Amaury Villa v. United States, 2023 U.S. App. LEXIS 12 (6th Cir. Jan. 3, 2023), __ F.4th __.
Indicted in Florida and Connecticut, the defendant cooperated with prosecutors. Meanwhile, he was also indicted in Kentucky. The defendant was unaware of those charges when he pled guilty (represented by Attorney Perez) in the other cases. Those courts sentenced him to concurrent terms of 140 and 98 months. The Kentucky prosecutor (Judd) emailed Meier (the defense attorney) a proposed plea agreement, which assumed no further cooperation but stated that if the defendant were willing to cooperate further, Judd would consider recommending a concurrent sentence. Later, the defendant spoke to Meier and Perez in a three-way phone call. Meier allegedly did not mention Judd’s offer. The defendant met with Judd, an FBI agent, and an investigator. Judd told the defendant that the government wanted him to testify against a co-defendant but did not mention the possibility of a cooperation agreement. The defendant then pled guilty without an agreement and was sentenced to 77 months, consecutive to his other sentences.
The defendant moved to set aside his sentence, under 28 U.S.C. § 2255 citing ineffective assistance of counsel. When Meier provided the case file, the defendant allegedly discovered that Judd had mentioned a cooperation agreement and a concurrent sentence.
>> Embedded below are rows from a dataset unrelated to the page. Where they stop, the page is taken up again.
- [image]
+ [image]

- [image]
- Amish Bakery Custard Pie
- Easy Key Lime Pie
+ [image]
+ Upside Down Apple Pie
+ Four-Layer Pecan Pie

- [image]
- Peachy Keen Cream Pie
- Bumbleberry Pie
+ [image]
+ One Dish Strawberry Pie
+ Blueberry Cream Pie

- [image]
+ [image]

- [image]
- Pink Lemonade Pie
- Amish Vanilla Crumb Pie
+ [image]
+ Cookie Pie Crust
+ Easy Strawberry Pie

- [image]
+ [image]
He then moved to amend his § 2255 motion, attaching an affidavit in which he said that Meier never told him about Judd’s offer and that he would have accepted it, plus an affidavit from Perez. The government submitted an affidavit from Meier, asserting that he told the defendant about Judd’s offer.
The district court denied the motion, reasoning that Judd’s wanting the defendant to testify against Rodriguez-Hernandez should have put him on notice of a potential agreement. The Sixth Circuit vacated and remanded for an evidentiary hearing. The district court expected too much of an uncounseled defendant conversing in his second language with a federal prosecutor. Nothing about the defendant’s meeting with Judd resolved the factual dispute presented by the affidavits.
This case is important because too often judges give more weight to a lawyer’s affidavit versus a movant’s in a Section 2255 case — and then deny an evidentiary hearing, even when the facts are clearly disputed. The standard is that a court must grant an evidentiary hearing when the record DOES NOT refute the facts asserted in the motion, not the other way around.